A vos yeux quels sont les grands défis de notre société ?On manque d’éléments objectivés pour pouvoir quantifier ces défis. Mais aujourd’hui il y a deux mouvements : des opérateurs qui développent des solutions top down, que les personnes doivent s’approprier ; et un autre mouvement, plus diffus et très territorialisé, où des solutions d’accompagnement vers certains types de personnes sont développés. Les startups font d’ailleurs partie de ce mouvement.
Le défi est de parvenir, dans ce foisonnement, à donner une visibilité sur les solutions vraiment porteuses et créer une cohérence. Il faut les consolider pour avoir des applications et des sites aisés d’usages. Et ce qu’on veut éviter à tout prix, c’est que la même solution soit dupliquée 10 fois car elle ne réussi pas à dépasser pas l’échelle locale.
Comment vous positionnez-vous par rapport à des acteurs cités de nombreuses fois aujourd’hui parmi les solutions utilisées : BlaBlaCar, LeBonCoin, LinkedIn, Google,... ?On ne peut rivaliser par rapport à Google. Ils ont les meilleurs ingénieurs pour développer les meilleurs services. Mais ces entreprises développent des services à vocation commerciale. Même s’ils ne sont pas payants, ils commercialisent les données personnelles à des fins publicitaires. Je pense qu’il peut y avoir une cohabitation entre ces grandes entreprises et des solutions alternatives où on sait que nos données ne seront pas utilisées de cette manière. Donner le choix à chaque citoyen d’utiliser l’un ou l’autre service en toute connaissance de cause, c’est ça qui est important.
La société se porte mieux lorsqu’il y a des alternatives ; elles sont nécessaires. Aujourd’hui il y a un point d’interrogation autour de la neutralité du net. Or Google ne donnera jamais accès aux services administratifs.

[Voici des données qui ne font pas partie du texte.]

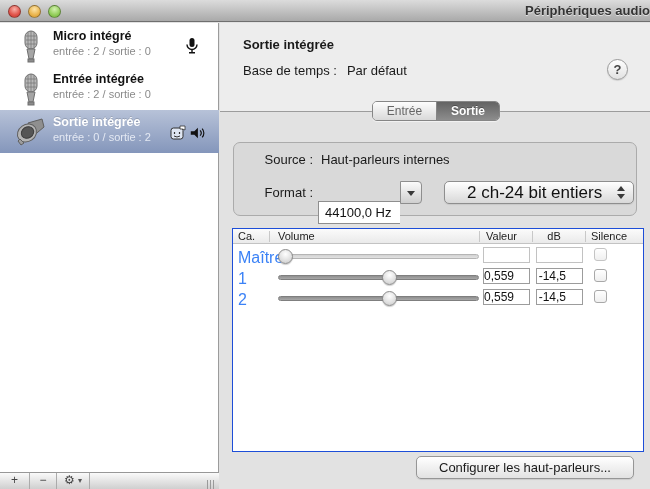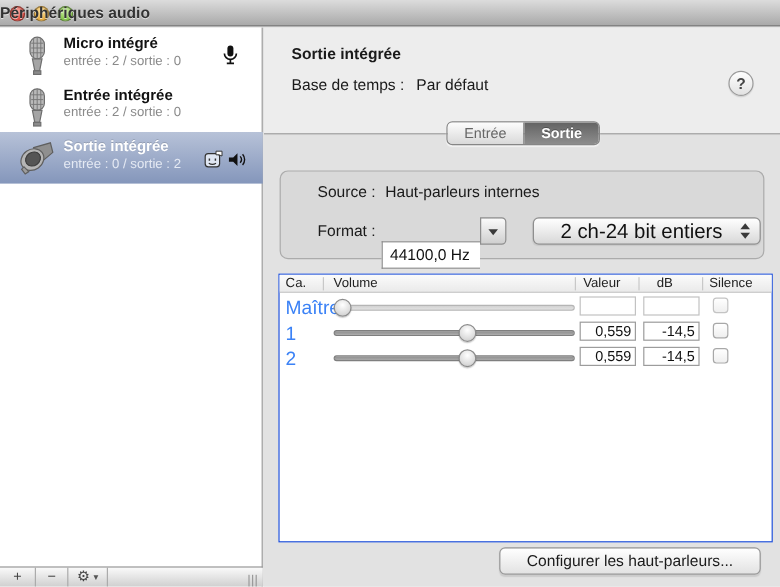--- a/index.html
+++ b/index.html
@@ -9,21 +9,21 @@
     font-family:"Liberation Sans","DejaVu Sans",sans-serif;
     background:#e2e2e2;-webkit-font-smoothing:antialiased;
   }
   
   .titlebar{
     position:absolute;left:0;top:0;width:650px;height:22px;
     background:linear-gradient(#dcdcdc,#a9a9a9);
     border-bottom:1px solid #6f6f6f;
   }
   .titlebar .title{
-    position:absolute;left:0;right:0;top:3px;text-align:left;
+    position:absolute;left:0;right:0;top:3px;text-align:right;
     font-size:13px;font-weight:700;color:#333;
     text-shadow:0 1px 0 rgba(255,255,255,.6);
   }
   .tl{position:absolute;top:5px;width:13px;height:13px;border-radius:50%;border:1px solid rgba(0,0,0,.35);}
   .tl.red{left:8px;background:radial-gradient(circle at 50% 30%,#f8b0a8,#e1544a 60%,#c33a31);}
   .tl.yellow{left:28px;background:radial-gradient(circle at 50% 30%,#fde4a8,#eab54e 60%,#d3952e);}
   .tl.green{left:48px;background:radial-gradient(circle at 50% 30%,#d3f1b0,#93ce5a 60%,#6faf3a);}
   
   .sidebar{
     position:absolute;left:0;top:23px;width:219px;height:466px;
@@ -143,21 +143,21 @@
   }
   .track.dim{background:linear-gradient(#d2d2d2,#e2e2e2);border-color:#b5b5b5;}
   .knob{
     position:absolute;top:-6px;width:15px;height:15px;border-radius:50%;
     background:radial-gradient(circle at 50% 32%,#ffffff,#dcdcdc 65%,#c2c2c2);
     border:1px solid #8b8b8b;box-shadow:0 1px 1px rgba(0,0,0,.2);
   }
   .field-box{
     position:absolute;top:2px;width:47px;height:16px;background:#fff;
     border:1px solid #9c9c9c;font-size:12px;color:#111;text-align:right;
-    line-height:14px;padding-right:3px;
+    line-height:14px;padding-right:16px;
   }
   .field-box.dim{border-color:#c2c2c2;}
   .f-val{left:250px;}
   .f-db{left:303px;}
   .cbox{
     position:absolute;left:361px;top:3px;width:13px;height:13px;border-radius:3px;
     background:linear-gradient(#ffffff,#efefef);border:1px solid #a8a8a8;
   }
   .cbox.dim{border-color:#c4c4c4;}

Je pense qu’il y a une nécessité pour les collectivités à dialoguer davantage avec les entreprises de l’économie numérique. Les collectivités ont essayé de développer leurs propres services de covoiturage, d’itinéraire,…mais ça n’a pas fonctionné car les plateformes avaient une meilleure offre. Le dialogue avec des startups qui veulent développer des services qui ont du sens (il y en a plein) pourrait permettre de développer des services d’intérêt général et créer des alternatives.